PROVIDED DATA:
^^^^^^^^

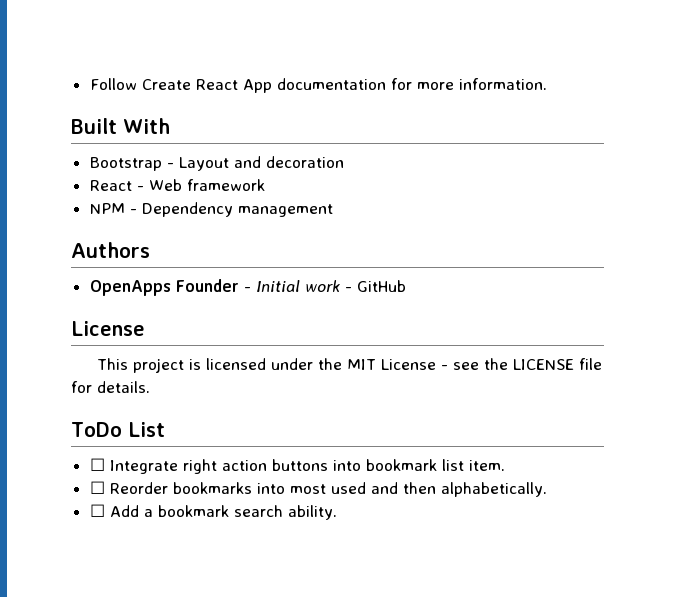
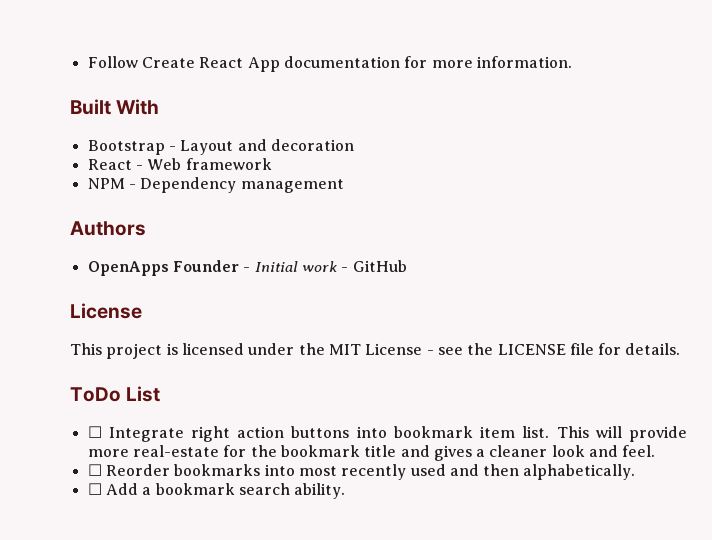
[441,459,505,471] list item. -> [480,426,688,442] [87,445,656,461] item list. This will provide more real-estate for the bookmark title and gives a cleaner look and feel.
(326, 489) none -> [341,464,407,480] recently

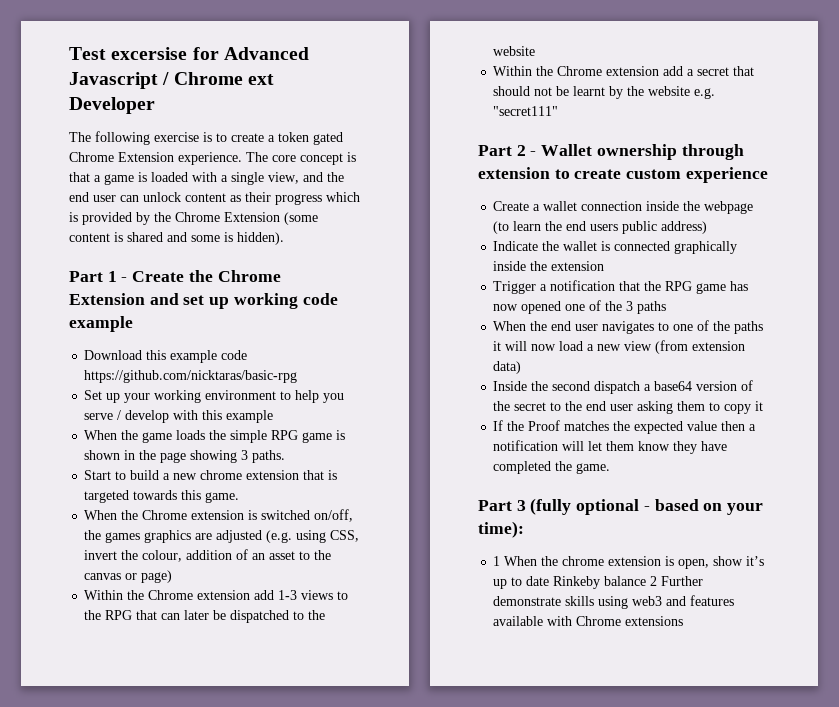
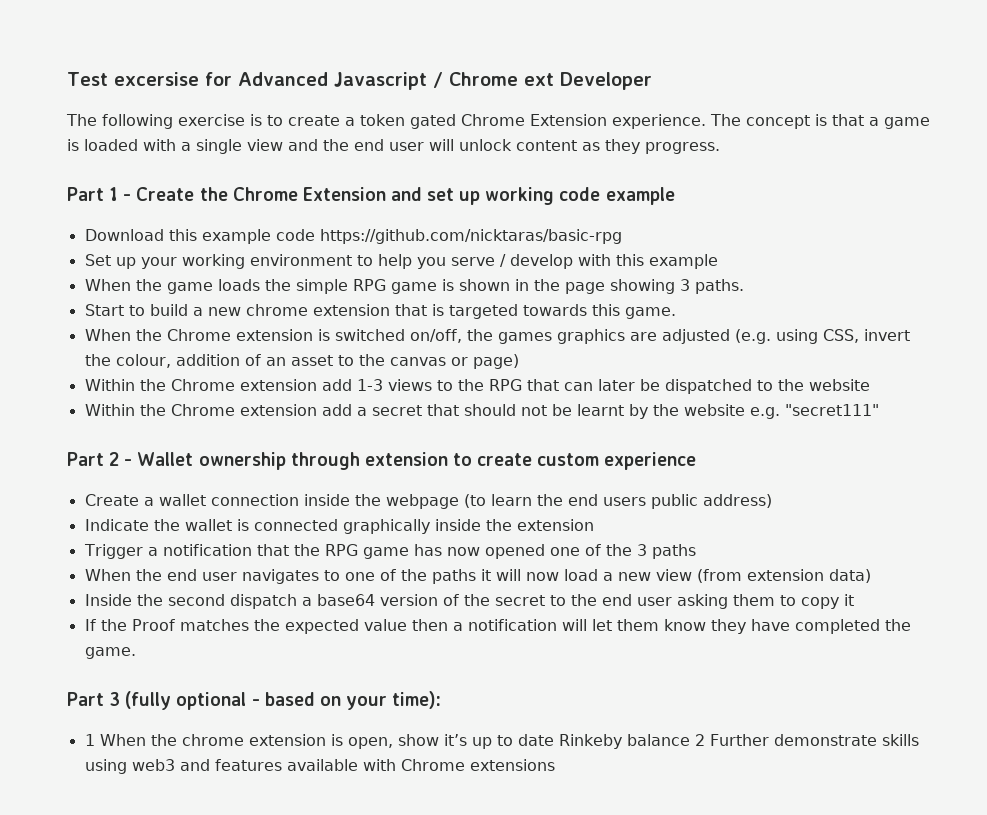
[272,155,296,162] core -> (741, 120) none
[268,172,299,184] view, -> [247,139,283,151] view
[120,195,139,202] can -> [429,139,454,151] will
[245,192,360,205] [69,212,318,225] [69,232,284,245] their progress which is provided by the Chrome Extension (some content is shared and some is hidden). -> [605,139,720,154] they progress.

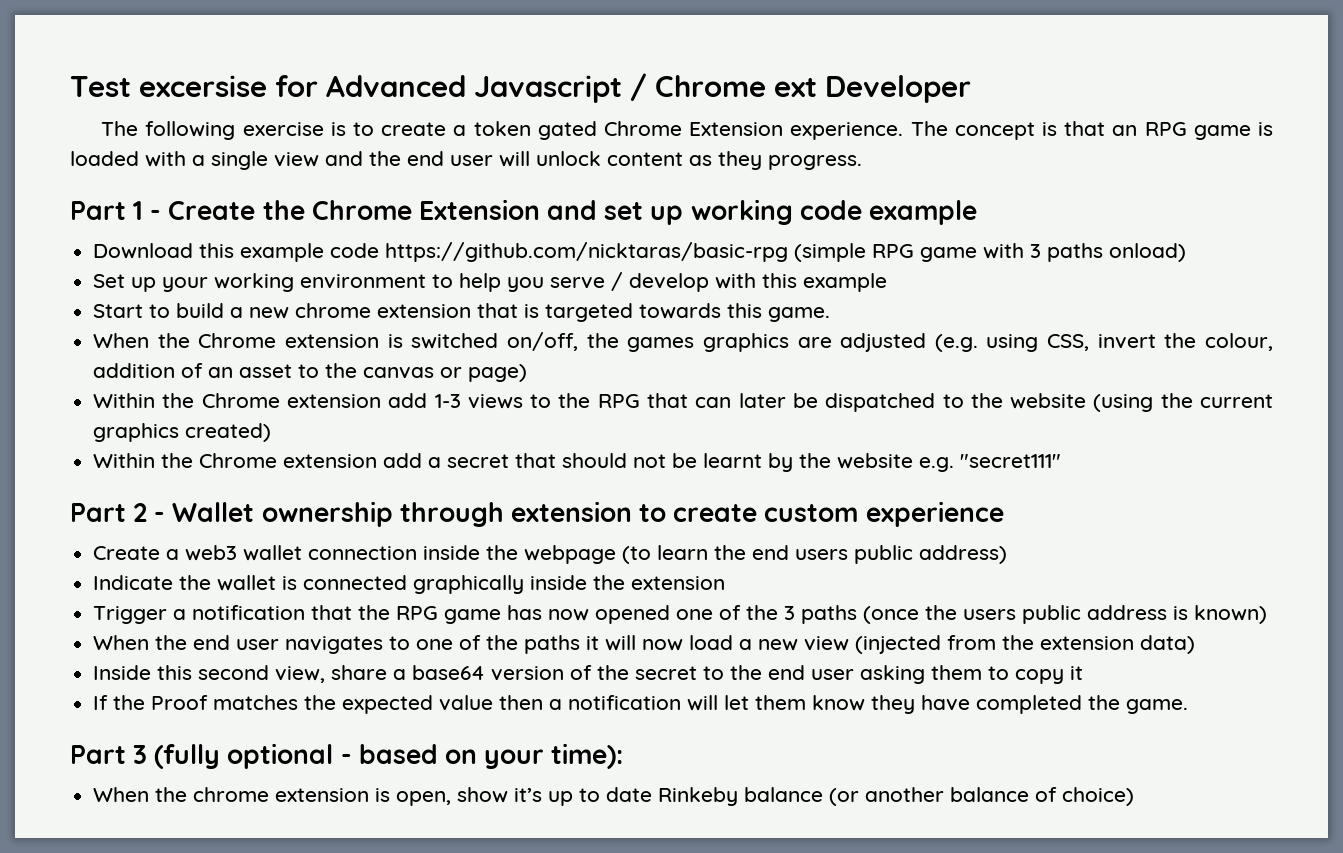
[869,117,879,126] a -> [1112,122,1187,136] an RPG
(622, 236) none -> [794,243,1187,262] (simple RPG game with 3 paths onload)
[84,279,744,294] // When the game loads the simple RPG game is shown in the page showing 3 paths. -> (888, 282) none
(870, 385) none -> [1093,393,1273,412] [93,423,272,442] (using the current graphics created)
(154, 501) none -> [185,545,238,561] web3
(696, 551) none -> [863,605,1268,624] (once the users public address is known)
[696,569,742,583] (from -> [855,635,1035,654] (injected from the
[136,594,297,609] the second dispatch -> [157,665,388,683] this second view, share
[84,734,95,746] 1 -> (624, 756) none
[694,734,919,746] [84,759,555,774] 2 Further demonstrate skills using web3 and features available with Chrome extensions -> [829,787,1135,806] (or another balance of choice)

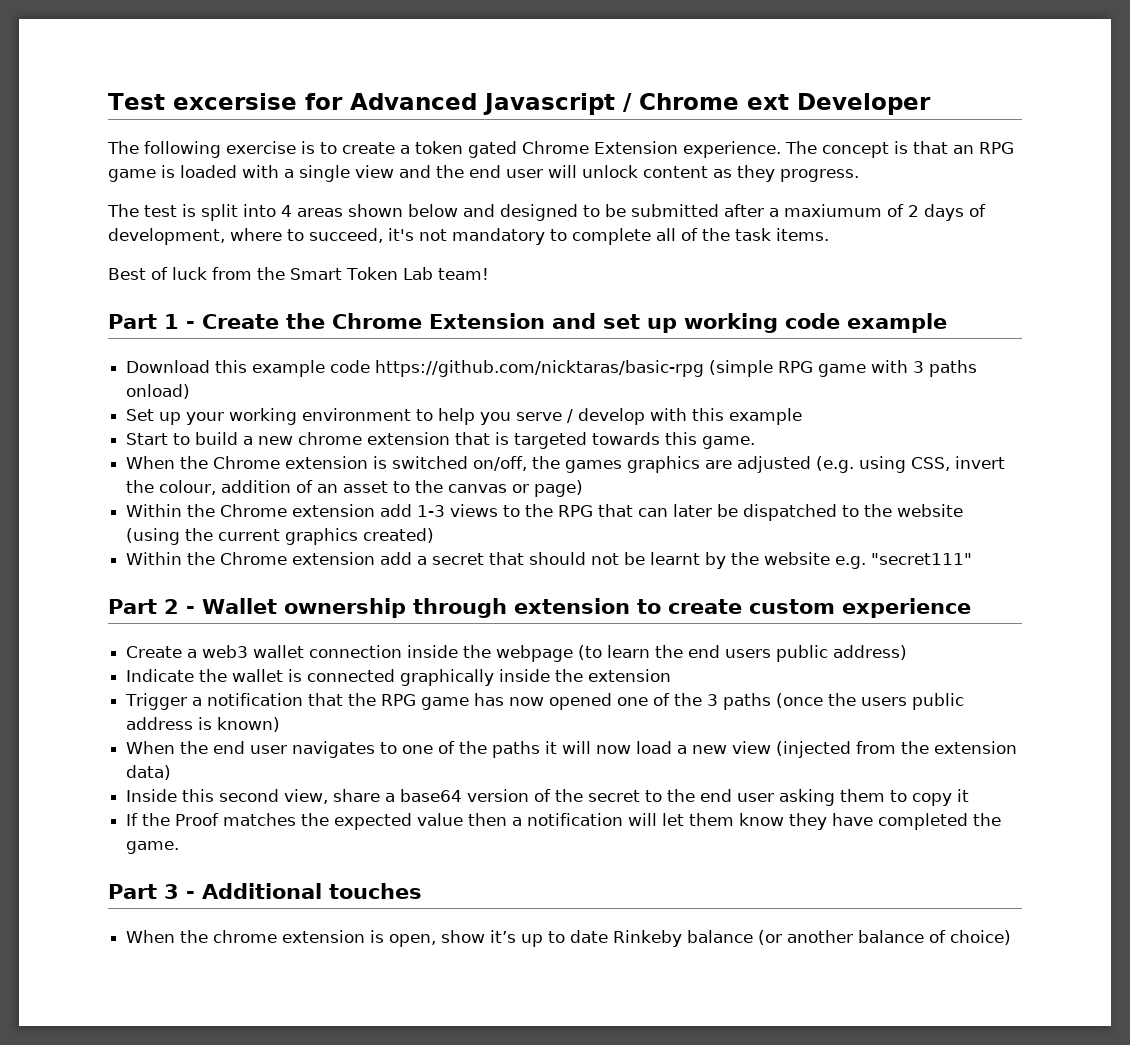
(862, 162) none -> [107,204,986,221] [108,228,829,245] [108,267,489,280] // The test is split into 4 areas shown below and designed to be submitted after a maxiumum of 2 days of development, where to succeed, it's not mandatory to complete all of the task items. // Best of luck from the Smart Token Lab team!
[154,743,624,769] (fully optional - based on your time): -> [186,883,422,899] - Additional touches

^^^^^^^^

Give again, word for word, the lines above from the first one through the one containing "(154, 501) none -> [185,545,238,561] web3"; no pictures.

COMPLETED EXERCISE:
[441,459,505,471] list item. -> [480,426,688,442] [87,445,656,461] item list. This will provide more real-estate for the bookmark title and gives a cleaner look and feel.
(326, 489) none -> [341,464,407,480] recently

[272,155,296,162] core -> (741, 120) none
[268,172,299,184] view, -> [247,139,283,151] view
[120,195,139,202] can -> [429,139,454,151] will
[245,192,360,205] [69,212,318,225] [69,232,284,245] their progress which is provided by the Chrome Extension (some content is shared and some is hidden). -> [605,139,720,154] they progress.

[869,117,879,126] a -> [1112,122,1187,136] an RPG
(622, 236) none -> [794,243,1187,262] (simple RPG game with 3 paths onload)
[84,279,744,294] // When the game loads the simple RPG game is shown in the page showing 3 paths. -> (888, 282) none
(870, 385) none -> [1093,393,1273,412] [93,423,272,442] (using the current graphics created)
(154, 501) none -> [185,545,238,561] web3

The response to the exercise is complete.